India, China need soya diplomacy
October 5, 2010

Here’s another huge anomaly between China and India – Vital for both its oil and residue animal meal, astronomic soya demand from China is pushing global sales and prices of the commodity up. Sales jumped 60 percent to 1.738 million metric tons in the week ended Sept. 23, compared with 1.084 million a week earlier, the U.S. Department of Agriculture said in a report. China, now the biggest consumer, bought 75 percent of the total. Soybean prices are up 19 percent from a year ago.

India in contrast produces huge quantities of soya, however is banned from exporting to China as China only imports the full bean, preferring to crush the soya for oil and animal feed itself. New Delhi meanwhile has banned the export of the full bean. This poses a problem for both China and India, where simple co-operation can solve high soya demand in China and revive soya cultivation in India.

As a result, of not being able to export the full bean or oil, Indian soya farmers, concentrated in Central India are struggling with selling soya feed to the handful of nations that have a substantial poultry and dairy industry, but can’t be bothered to crush the beans.

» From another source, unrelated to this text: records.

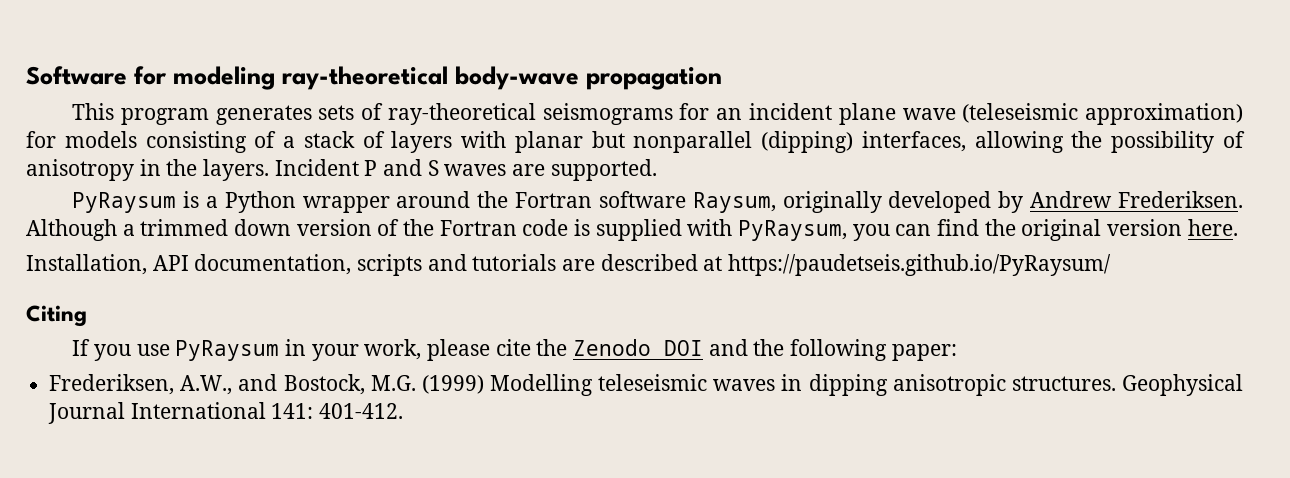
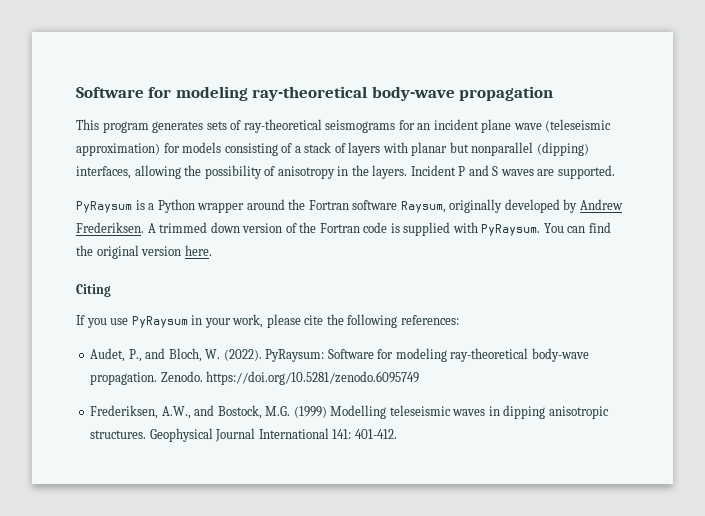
[26,219,135,241] Although a -> [147,223,156,233] A
[738,220,890,241] PyRaysum, you -> [481,223,564,236] PyRaysum. You
[26,254,1112,276] // Installation, API documentation, scripts and tutorials are described at https://paudetseis.github.io/PyRaysum/ -> (212, 250) none
[572,339,957,361] Zenodo DOI and the following paper: -> [347,314,459,328] [90,348,589,362] [90,371,420,385] following references: // Audet, P., and Bloch, W. (2022). PyRaysum: Software for modeling ray-theoretical body-wave propagation. Zenodo. https://doi.org/10.5281/zenodo.6095749

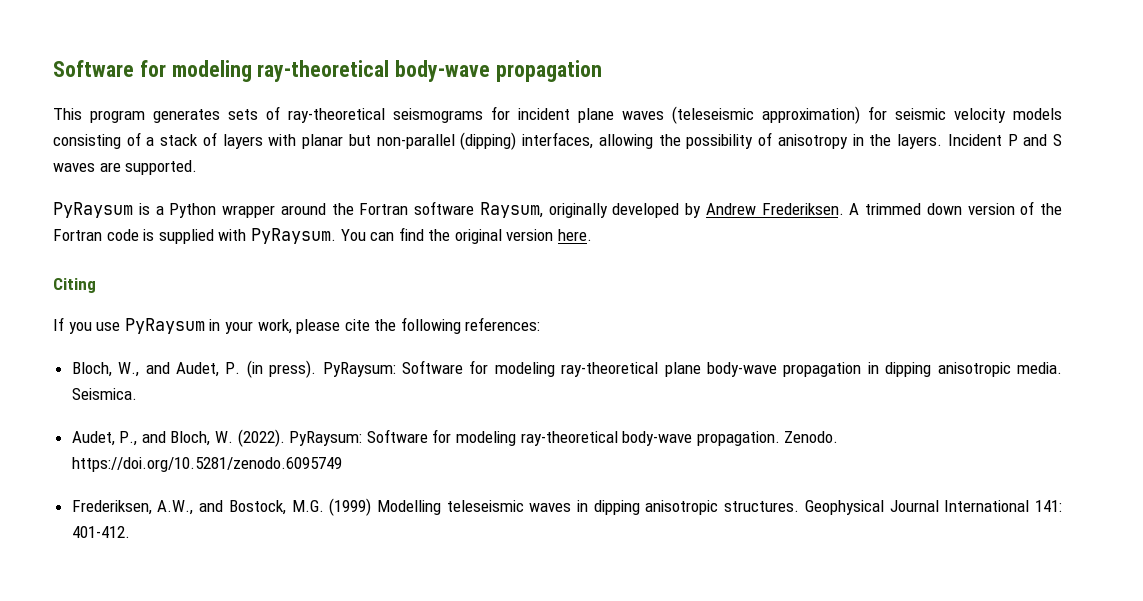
[417,123,431,130] an -> (510, 113) none
[513,123,542,130] wave -> [622,111,664,120] waves
(180, 148) none -> [895,108,1006,123] seismic velocity
[471,142,534,156] nonparallel -> [376,134,455,149] non-parallel
(459, 320) none -> [71,360,1062,378] [71,388,137,400] // Bloch, W., and Audet, P. (in press). PyRaysum: Software for modeling ray-theoretical plane body-wave propagation in dipping anisotropic media. Seismica.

That limits its options — and bean profitability. Obviously, until returns from oil and meal add up to more than the cost of buying and processing a bean, no mill owner will touch it. To multiply the Indian farmers woes, when it comes to animal feed, soya competes with cottonseed and rapeseed meals which are also plentiful.

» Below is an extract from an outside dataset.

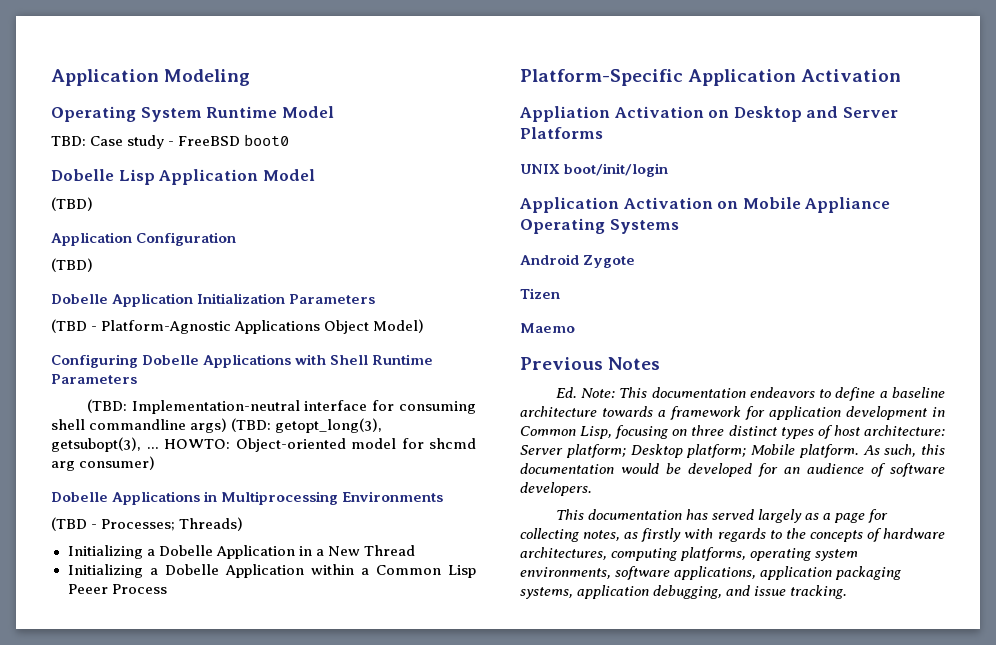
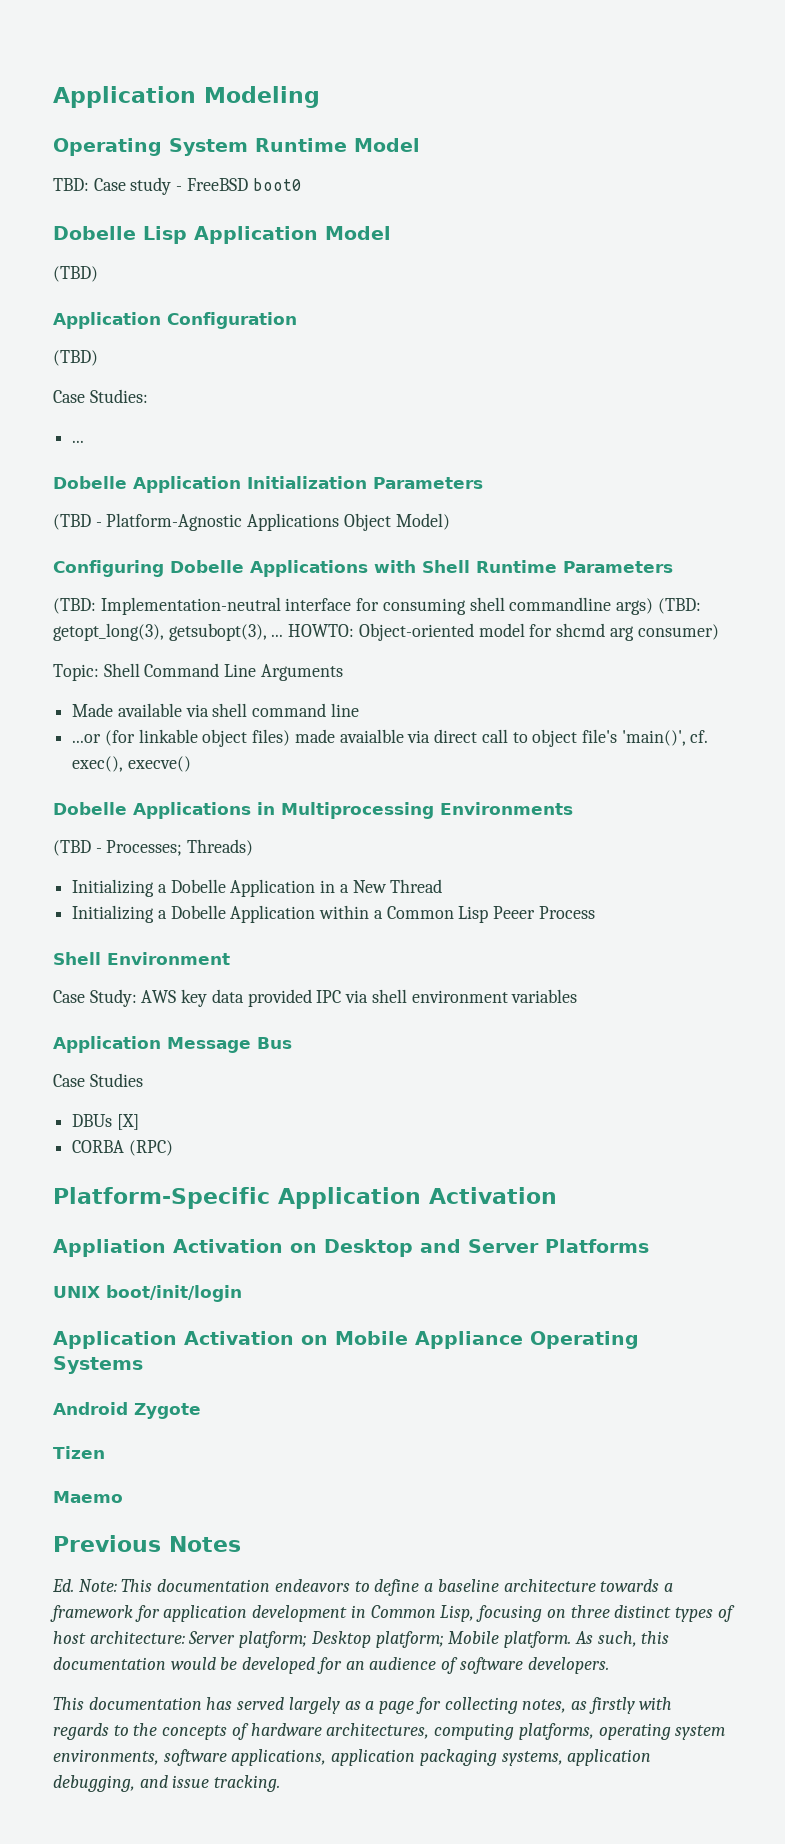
(93, 265) none -> [53,389,148,403] [72,440,85,443] // Case Studies: // ...
(156, 463) none -> [53,663,343,681] [72,703,359,717] [72,729,709,747] [72,756,191,772] // Topic: Shell Command Line Arguments // Made available via shell command line // ...or (for linkable object files) made avaialble via direct call to object file's 'main()', cf. exec(), execve()
(167, 589) none -> [53,952,230,965] [53,989,578,1007] [53,1036,292,1053] [53,1073,143,1087] [72,1114,139,1130] [72,1140,173,1156] // Shell Environment // Case Study: AWS key data provided IPC via shell environment variables // Application Message Bus // Case Studies // DBUs [X] // CORBA (RPC)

The governments of India and China need to realize this gaping issue between Chinese demand in soya and Indian production. Being neighbours, it would benefit both our markets if India and China could come to an agreement on solving each others’ soya woes. If China could import soya from India, it would drastically reduce delivery time and costs as most of Chinese soya is imported from the US and Europe. In turn, India’s farmers would have a continued sustainable commodity to grow. According to China’s Ministry of Commerce, soybean imports may surge 79 percent year on year to 4.91 million metric tons in this month.The figure reflects a 2.94 percent increase from the 4.77 million metric tons imported in August.